Start at the first line of the listing below. Write out each line exactly, stopping after the one that contains "- 部署案例：https://blog-fyx.pages.dev".
*** GIVEN DATA Section Begins ***
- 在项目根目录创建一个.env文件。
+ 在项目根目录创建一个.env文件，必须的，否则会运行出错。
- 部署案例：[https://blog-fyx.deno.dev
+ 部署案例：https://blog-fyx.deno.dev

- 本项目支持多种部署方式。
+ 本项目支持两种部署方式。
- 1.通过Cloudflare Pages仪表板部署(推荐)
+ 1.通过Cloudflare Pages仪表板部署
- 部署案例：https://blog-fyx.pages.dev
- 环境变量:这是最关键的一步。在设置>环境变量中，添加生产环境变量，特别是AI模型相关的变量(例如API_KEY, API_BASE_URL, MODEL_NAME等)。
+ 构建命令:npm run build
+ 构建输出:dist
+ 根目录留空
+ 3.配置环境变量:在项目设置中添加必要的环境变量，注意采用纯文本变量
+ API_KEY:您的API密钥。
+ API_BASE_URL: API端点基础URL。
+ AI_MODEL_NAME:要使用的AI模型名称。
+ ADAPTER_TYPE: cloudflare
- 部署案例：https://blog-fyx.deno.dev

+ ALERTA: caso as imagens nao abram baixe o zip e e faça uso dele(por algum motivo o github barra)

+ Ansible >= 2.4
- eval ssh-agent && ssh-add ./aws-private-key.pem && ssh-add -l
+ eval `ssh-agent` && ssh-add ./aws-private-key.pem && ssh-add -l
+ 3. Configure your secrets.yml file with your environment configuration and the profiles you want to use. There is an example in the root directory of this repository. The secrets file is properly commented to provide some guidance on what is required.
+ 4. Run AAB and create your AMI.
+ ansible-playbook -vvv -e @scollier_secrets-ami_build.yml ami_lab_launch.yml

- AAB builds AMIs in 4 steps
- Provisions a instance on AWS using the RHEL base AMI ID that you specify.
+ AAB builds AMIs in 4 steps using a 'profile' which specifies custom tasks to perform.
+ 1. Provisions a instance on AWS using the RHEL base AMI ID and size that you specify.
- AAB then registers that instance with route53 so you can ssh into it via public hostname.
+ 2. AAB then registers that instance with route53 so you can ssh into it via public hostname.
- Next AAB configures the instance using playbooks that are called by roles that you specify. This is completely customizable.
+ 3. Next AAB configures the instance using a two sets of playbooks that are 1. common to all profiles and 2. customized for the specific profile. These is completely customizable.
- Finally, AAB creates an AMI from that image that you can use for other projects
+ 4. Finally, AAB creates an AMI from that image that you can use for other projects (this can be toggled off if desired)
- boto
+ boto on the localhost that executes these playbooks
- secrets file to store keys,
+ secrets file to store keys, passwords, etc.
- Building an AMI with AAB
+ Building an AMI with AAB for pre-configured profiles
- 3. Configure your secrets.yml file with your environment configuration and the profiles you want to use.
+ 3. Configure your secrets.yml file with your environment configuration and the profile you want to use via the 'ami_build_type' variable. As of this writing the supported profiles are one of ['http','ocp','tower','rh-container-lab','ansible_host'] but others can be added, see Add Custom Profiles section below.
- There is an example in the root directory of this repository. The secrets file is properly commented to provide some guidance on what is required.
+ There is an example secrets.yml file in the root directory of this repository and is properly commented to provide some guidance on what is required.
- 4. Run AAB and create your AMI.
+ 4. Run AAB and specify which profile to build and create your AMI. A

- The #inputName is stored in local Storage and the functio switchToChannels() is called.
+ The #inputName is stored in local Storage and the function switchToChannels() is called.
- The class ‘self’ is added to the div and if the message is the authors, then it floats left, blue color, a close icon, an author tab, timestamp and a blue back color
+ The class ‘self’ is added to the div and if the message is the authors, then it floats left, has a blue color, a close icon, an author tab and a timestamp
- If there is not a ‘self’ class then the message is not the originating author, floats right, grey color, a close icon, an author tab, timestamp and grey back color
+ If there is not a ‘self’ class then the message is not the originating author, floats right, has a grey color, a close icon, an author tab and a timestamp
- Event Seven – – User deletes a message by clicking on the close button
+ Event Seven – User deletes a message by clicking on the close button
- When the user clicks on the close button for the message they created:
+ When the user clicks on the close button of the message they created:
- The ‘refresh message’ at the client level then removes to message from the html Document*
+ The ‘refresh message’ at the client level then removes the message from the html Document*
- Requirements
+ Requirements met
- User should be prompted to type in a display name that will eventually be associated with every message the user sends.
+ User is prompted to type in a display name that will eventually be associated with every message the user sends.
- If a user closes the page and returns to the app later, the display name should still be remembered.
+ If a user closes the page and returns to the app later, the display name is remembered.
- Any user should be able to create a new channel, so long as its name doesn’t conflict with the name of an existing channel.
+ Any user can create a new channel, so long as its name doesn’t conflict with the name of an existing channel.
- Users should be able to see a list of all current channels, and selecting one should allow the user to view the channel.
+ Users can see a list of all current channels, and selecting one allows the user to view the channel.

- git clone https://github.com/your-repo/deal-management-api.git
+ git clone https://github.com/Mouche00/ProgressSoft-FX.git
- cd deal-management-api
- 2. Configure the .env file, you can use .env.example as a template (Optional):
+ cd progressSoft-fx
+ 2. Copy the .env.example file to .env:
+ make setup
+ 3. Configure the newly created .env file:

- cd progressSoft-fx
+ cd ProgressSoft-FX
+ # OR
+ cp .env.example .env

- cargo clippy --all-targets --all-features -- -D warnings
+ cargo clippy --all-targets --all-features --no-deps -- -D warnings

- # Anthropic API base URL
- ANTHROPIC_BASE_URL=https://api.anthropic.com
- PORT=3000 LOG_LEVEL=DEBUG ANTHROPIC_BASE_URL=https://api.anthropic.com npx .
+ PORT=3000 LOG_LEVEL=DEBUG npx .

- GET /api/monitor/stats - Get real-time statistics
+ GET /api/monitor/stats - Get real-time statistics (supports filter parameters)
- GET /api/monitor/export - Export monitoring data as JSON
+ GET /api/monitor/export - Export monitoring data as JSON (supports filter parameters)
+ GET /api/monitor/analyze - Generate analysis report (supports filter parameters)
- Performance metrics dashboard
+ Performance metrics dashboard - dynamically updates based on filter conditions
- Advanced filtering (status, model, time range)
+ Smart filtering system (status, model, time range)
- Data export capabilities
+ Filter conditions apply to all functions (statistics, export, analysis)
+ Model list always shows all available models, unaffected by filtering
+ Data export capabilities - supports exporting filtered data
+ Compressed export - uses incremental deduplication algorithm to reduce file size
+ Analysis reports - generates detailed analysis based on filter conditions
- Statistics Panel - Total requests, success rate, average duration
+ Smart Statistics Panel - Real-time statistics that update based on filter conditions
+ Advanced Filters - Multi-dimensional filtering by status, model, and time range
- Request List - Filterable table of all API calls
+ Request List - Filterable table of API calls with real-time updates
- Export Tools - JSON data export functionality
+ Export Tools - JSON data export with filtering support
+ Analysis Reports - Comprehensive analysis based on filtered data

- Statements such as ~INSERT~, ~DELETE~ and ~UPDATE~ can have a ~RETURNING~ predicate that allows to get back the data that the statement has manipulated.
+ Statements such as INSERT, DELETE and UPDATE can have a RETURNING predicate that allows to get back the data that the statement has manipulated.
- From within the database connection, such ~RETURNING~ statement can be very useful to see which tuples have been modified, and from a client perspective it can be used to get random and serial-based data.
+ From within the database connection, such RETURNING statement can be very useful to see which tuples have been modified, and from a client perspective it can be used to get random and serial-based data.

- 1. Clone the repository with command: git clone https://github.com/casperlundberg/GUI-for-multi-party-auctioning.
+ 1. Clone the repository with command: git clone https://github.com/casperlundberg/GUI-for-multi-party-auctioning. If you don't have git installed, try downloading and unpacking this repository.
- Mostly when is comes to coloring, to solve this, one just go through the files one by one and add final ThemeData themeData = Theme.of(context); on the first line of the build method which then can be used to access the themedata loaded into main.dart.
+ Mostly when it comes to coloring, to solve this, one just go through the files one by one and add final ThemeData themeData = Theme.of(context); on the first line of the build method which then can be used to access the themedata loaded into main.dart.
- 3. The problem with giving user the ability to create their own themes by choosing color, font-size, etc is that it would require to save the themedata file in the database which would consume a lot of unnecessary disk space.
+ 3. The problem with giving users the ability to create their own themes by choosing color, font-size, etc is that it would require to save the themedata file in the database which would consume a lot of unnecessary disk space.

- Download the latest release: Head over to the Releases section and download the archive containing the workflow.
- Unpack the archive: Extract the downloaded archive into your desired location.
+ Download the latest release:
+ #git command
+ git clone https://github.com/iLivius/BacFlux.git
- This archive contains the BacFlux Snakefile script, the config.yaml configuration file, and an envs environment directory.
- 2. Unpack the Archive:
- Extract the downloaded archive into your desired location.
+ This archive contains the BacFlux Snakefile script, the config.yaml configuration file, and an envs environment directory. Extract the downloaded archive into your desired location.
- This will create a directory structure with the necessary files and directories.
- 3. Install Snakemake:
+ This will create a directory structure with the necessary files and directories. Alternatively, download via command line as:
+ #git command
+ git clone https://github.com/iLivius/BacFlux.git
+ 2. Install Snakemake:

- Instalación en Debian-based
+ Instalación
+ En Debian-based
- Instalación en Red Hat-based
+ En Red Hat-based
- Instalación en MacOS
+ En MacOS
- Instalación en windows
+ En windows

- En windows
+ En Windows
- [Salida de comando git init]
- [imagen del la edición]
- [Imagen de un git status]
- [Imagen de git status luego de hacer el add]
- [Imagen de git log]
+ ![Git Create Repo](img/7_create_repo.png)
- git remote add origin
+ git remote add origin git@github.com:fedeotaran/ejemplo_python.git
*** GIVEN DATA Section Ends ***
ANSWER BELOW >>
- 在项目根目录创建一个.env文件。
+ 在项目根目录创建一个.env文件，必须的，否则会运行出错。
- 部署案例：[https://blog-fyx.deno.dev
+ 部署案例：https://blog-fyx.deno.dev

- 本项目支持多种部署方式。
+ 本项目支持两种部署方式。
- 1.通过Cloudflare Pages仪表板部署(推荐)
+ 1.通过Cloudflare Pages仪表板部署
- 部署案例：https://blog-fyx.pages.dev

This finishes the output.